Much of Tuesday’s arguments focused on the meaning of the word “unavoidable” in the context of the law.

Attorneys for the parents of Hannah Bruesewitz said the adverse effects she suffered could have been avoided because the company, Pfizer Inc.’s Wyeth, had a safer vaccine available when she was immunized in 1991.

Attorneys for Wyeth dispute that a safer alternative existed.

Several justices said the Bruesewitzes’ argument that the side effects were avoidable because a safer vaccine could have been used was problematic.

Justice Antonin Scalia said that allowing people to sue vaccine manufacturers on the basis that another company makes a safer vaccine could lead to manufacturers removing potentially harmful ingredients, which would make vaccines safer, but far less effective.

“As has been said, the government interprets ‘unavoidable’ to mean unavoidable with respect to the vaccine that has been approved,” Justice Scalia said. “If it doesn’t mean that, if it simply means unavoidable with some other vaccine, you could always avoid them if you have a vaccine that is significantly less effective.”

But other justices, such as Justice Sonia Sotomayor, expressed concerns that the immunity vaccine manufacturers have provides no motivation for them to improve vaccines and make them safer. She also didn’t seem to buy the arguments that allowing certain cases to go to court would cripple the vaccine-manufacturing industry.

“I do understand the cost of litigation. It can be very, very onerous,” she said. “So I’m not trying to minimize it, but I do think that there’s a whole lot of hurdles in place before a plaintiff wins on one of these claims.”

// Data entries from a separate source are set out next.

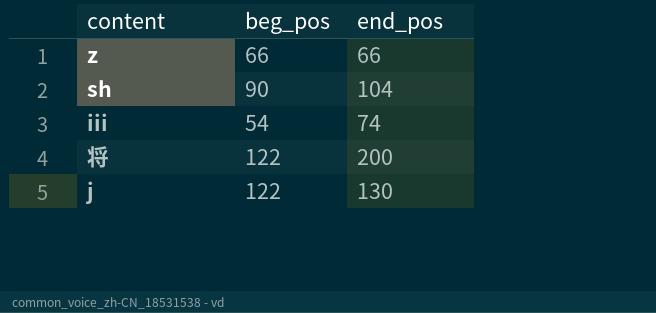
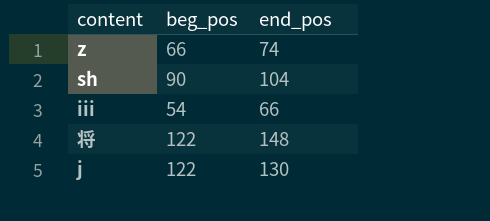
z | end_pos: 66 -> 74
iii | end_pos: 74 -> 66
将 | end_pos: 200 -> 148

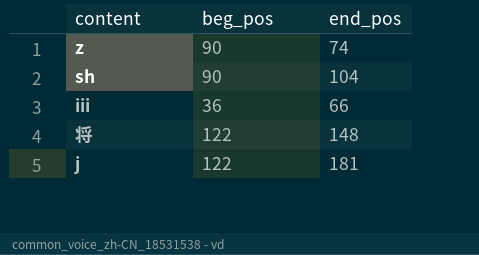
z | beg_pos: 66 -> 90
iii | beg_pos: 54 -> 36
j | end_pos: 130 -> 181

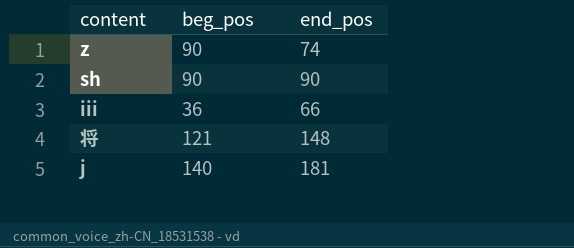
sh | end_pos: 104 -> 90
将 | beg_pos: 122 -> 121
j | beg_pos: 122 -> 140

Congress passed the 1986 federal law, known as the Vaccine Act, in response to a rising tide of lawsuits against vaccine manufacturers that lawmakers feared would cause manufacturers to stop making crucial vaccines. The act created a so-called “vaccine court” in which the federal government pays people who suffer side effects after taking vaccines. According to court documents, the court has paid out $18 billion since it opened and generally pays about 50 to 100 claimants each year, roughly half the number of people who file claims.

The “vaccine courts” have two methods to determine whether to award compensation: People must either prove the vaccine caused the side effects or show they suffer from a specific illnesses that the government has already listed among those for which compensation is automatic.

Ms. Bruesewitz’s parents went to the “vaccine court” in 1995, claiming she suffered residual seizure disorder, but the federal government had removed that affliction from the list of illnesses for which it will pay compensation a month earlier. Lawyers for Wyeth say that’s because there is no evidence the vaccine causes residual seizure disorder.

The “vaccine court” ultimately determined the Bruesewitzes did not prove the diphtheria-tetanus-pertussis vaccine she received as a 6-month-old caused her afflictions. Ms. Bruesewitz was healthy before receiving the vaccine, and her symptoms, including major seizures, began hours after her immunization.